◆ **Task objective**
Leaving out all pictures, return the records word for word.

◆ **Supplied data**
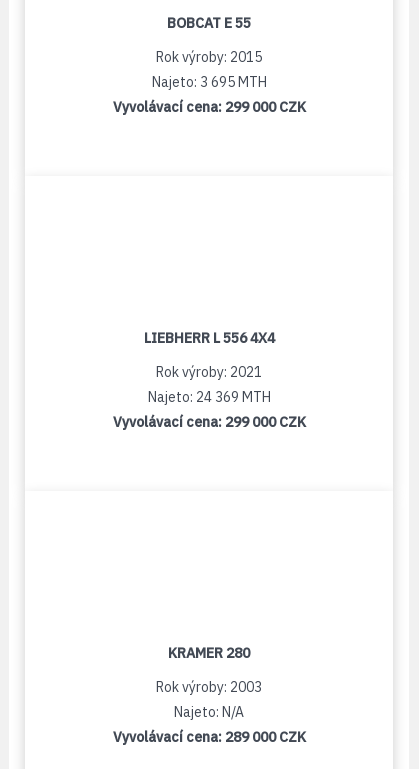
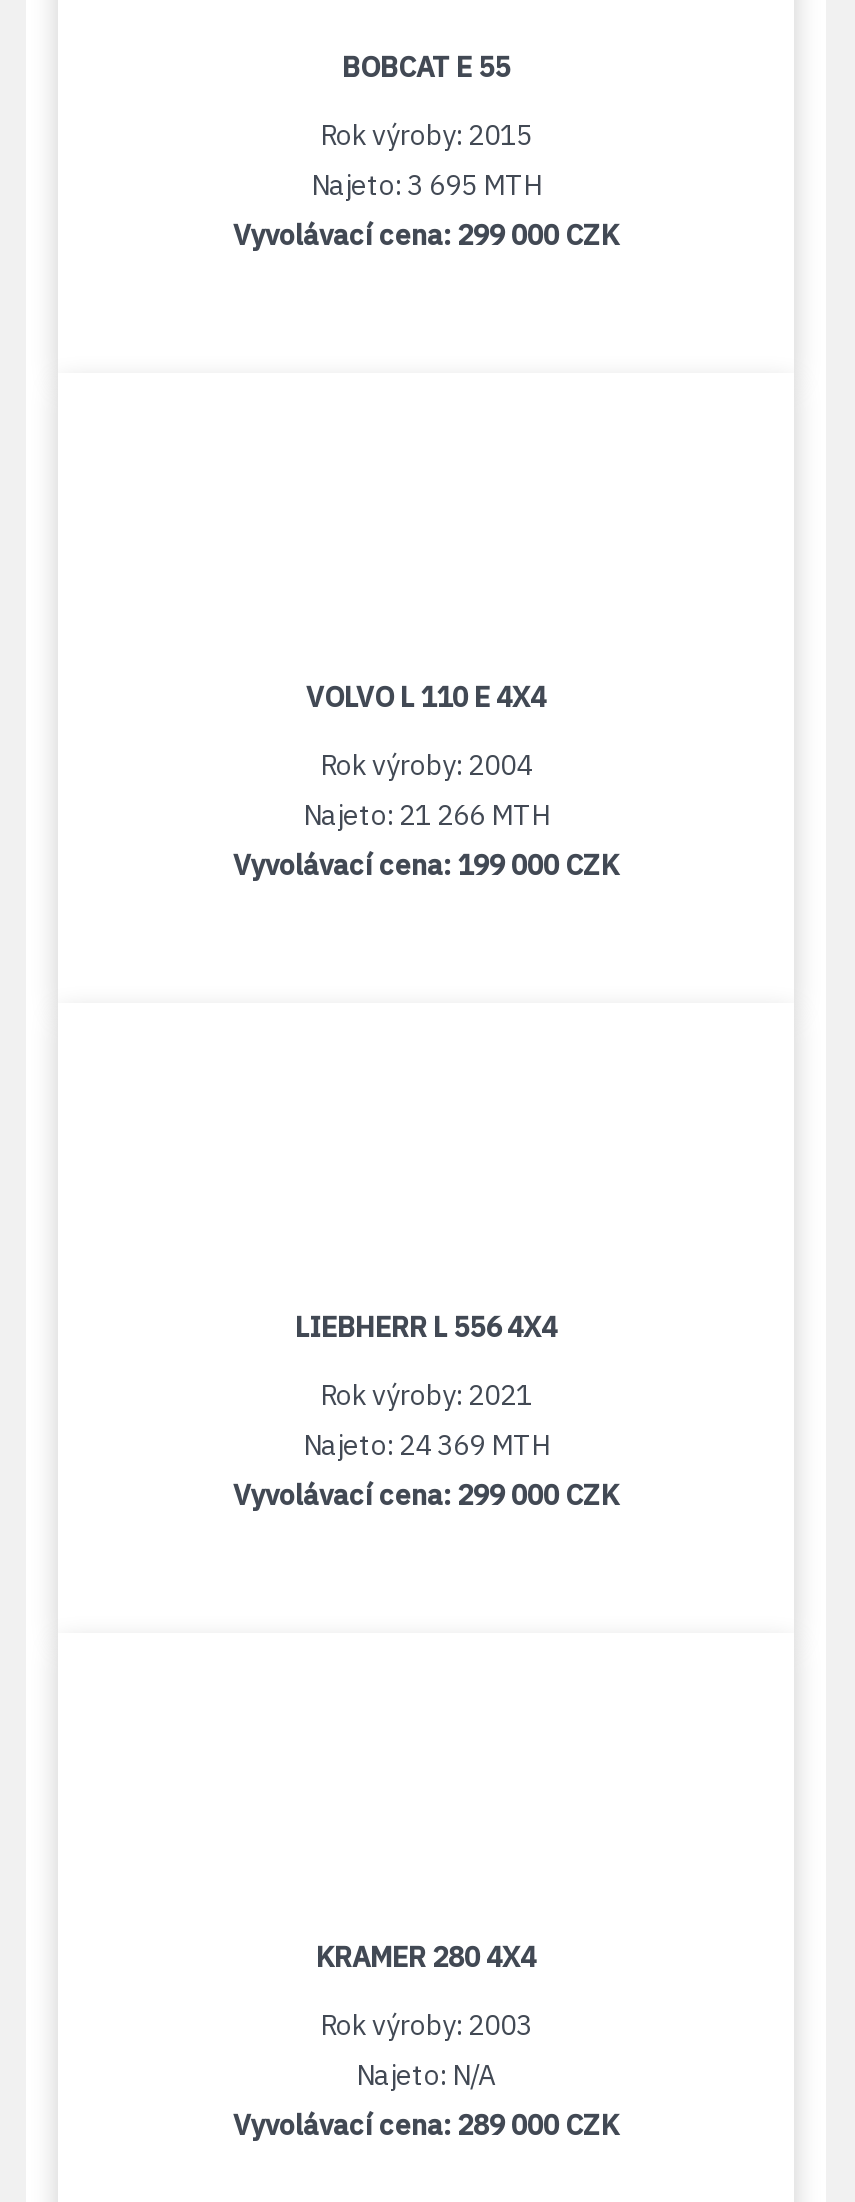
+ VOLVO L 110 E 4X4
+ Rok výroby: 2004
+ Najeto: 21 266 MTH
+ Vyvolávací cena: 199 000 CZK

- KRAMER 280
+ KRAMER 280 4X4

◆ **Answer**
+ VOLVO L 110 E 4X4
+ Rok výroby: 2004
+ Najeto: 21 266 MTH
+ Vyvolávací cena: 199 000 CZK

- KRAMER 280
+ KRAMER 280 4X4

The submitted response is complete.